Several years of retrospective rehabilitation referral and admission data are available through the TSNs. Monthly pre-intervention time points will collected for 28 months prior to the intervention implementation period, and post-intervention time points will be collected for 15 months thereafter. Thus, there will be 28 pre-intervention time points, called −T28 (intervention implementation minus 28 months), −T27, etc., to −T1. Following −T1, the CO-OP KT intervention will be implemented over a 3-month period. This 3-month intervention implementation period is called T0, during which, no data collection will occur. Next, 15 post-intervention monthly time points called T1, T2, etc., to T15 will occur.

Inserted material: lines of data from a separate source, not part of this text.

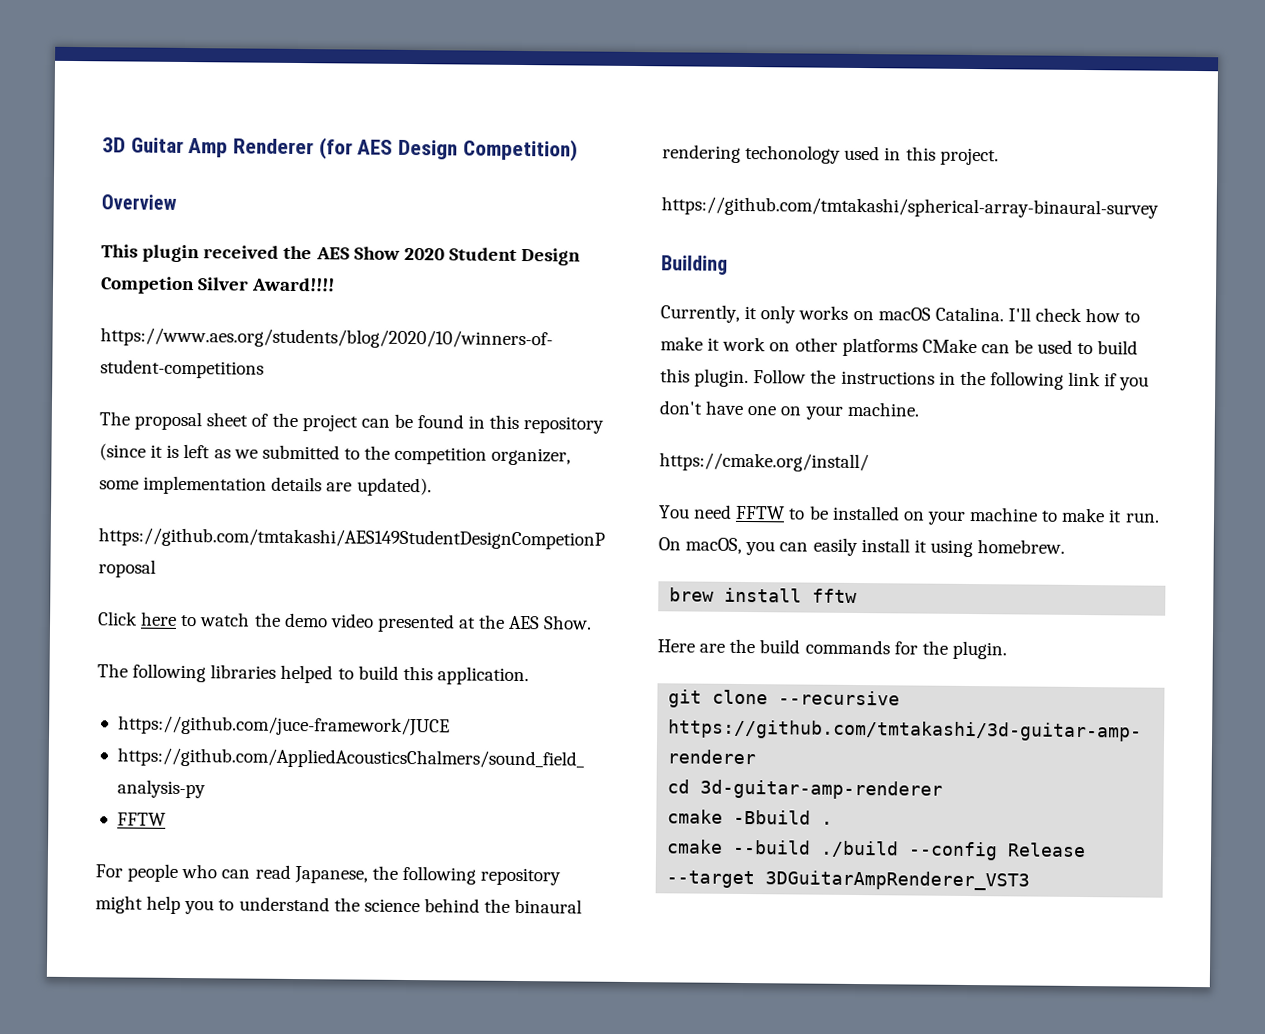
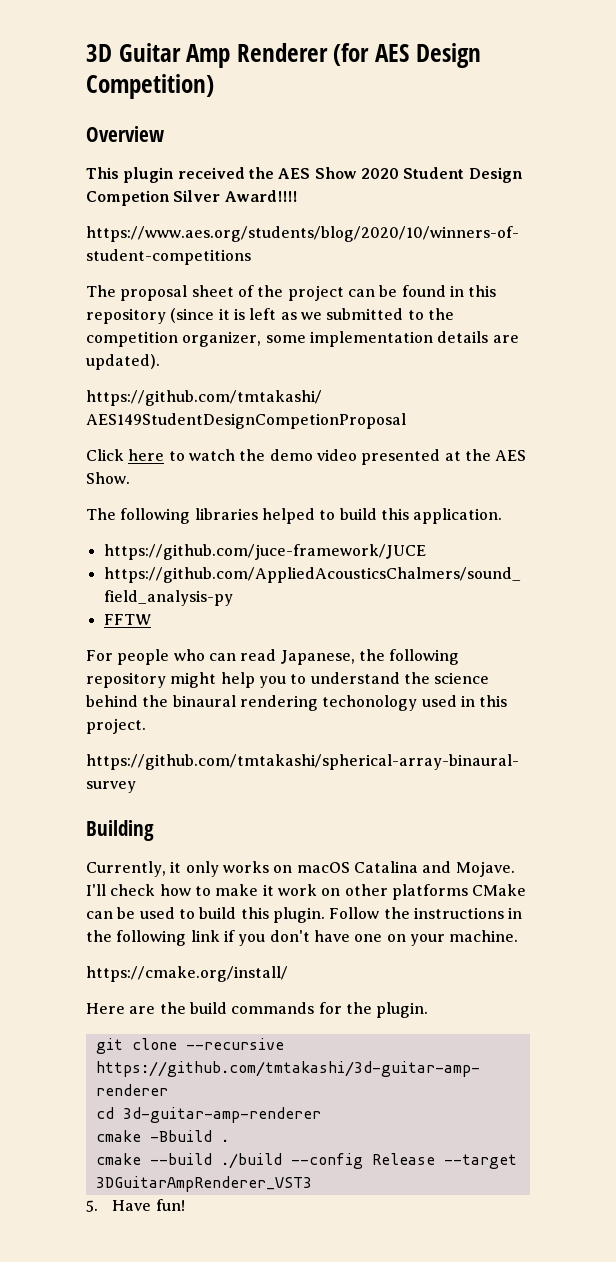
[934,306,1004,322] Catalina. -> [353,861,515,877] Catalina and Mojave.
[658,504,1160,525] [658,537,1066,558] [669,587,858,604] // You need FFTW to be installed on your machine to make it run. On macOS, you can easily install it using homebrew. // brew install fftw -> (288, 974) none
(1031, 880) none -> [86,1199,185,1212] // 5. Have fun!

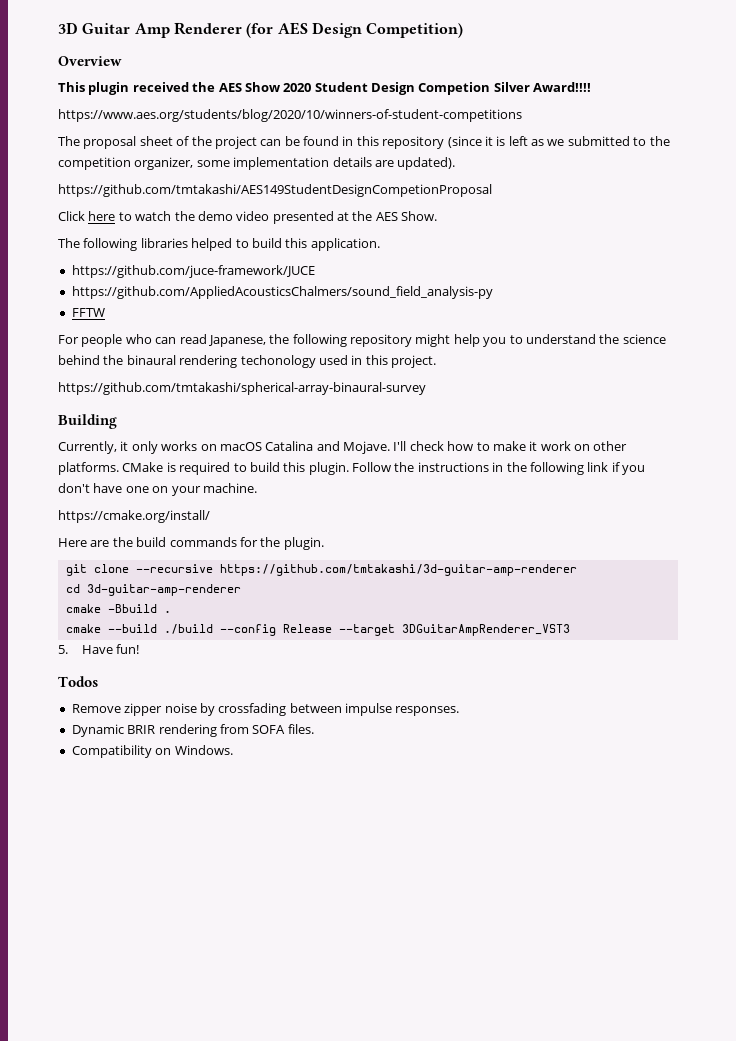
[391,884,527,900] [86,907,175,919] platforms CMake can be used -> [58,462,231,475] platforms. CMake is required
(185, 1205) none -> [58,676,98,687] [71,703,460,716] [71,724,314,737] [71,745,233,758] // Todos // Remove zipper noise by crossfading between impulse responses. // Dynamic BRIR rendering from SOFA files. // Compatibility on Windows.

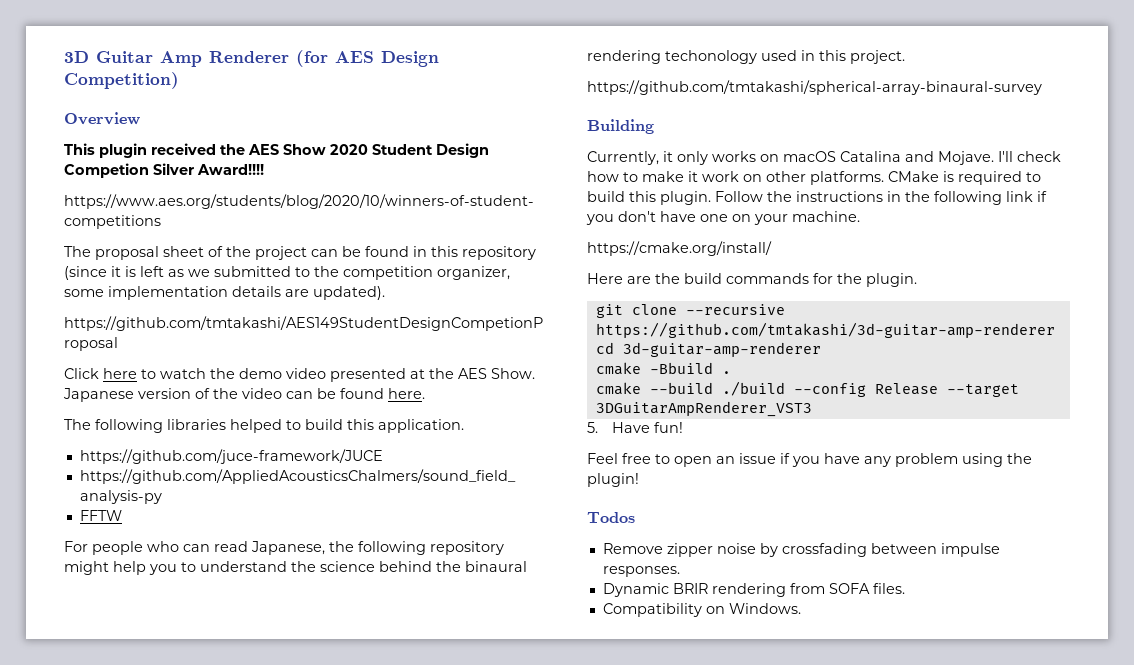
(438, 216) none -> [63,388,425,402] Japanese version of the video can be found here.
(140, 649) none -> [587,453,1032,467] [587,473,639,487] // Feel free to open an issue if you have any problem using the plugin!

Aggregate electronic data will be collected at all pre- and post-intervention time points from the National Rehabilitation Reporting System (NRS) and the TSN’s E-Stroke rehab referral system. Data elements will include monthly summaries for the total number of rehabilitation referrals, number of rehabilitation admissions, number of referrals declined, reasons for declined referrals, age, sex, functional independence measure (FIM)™ [25] total, motor and cognitive scores of those admitted to rehabilitation, and discharge location.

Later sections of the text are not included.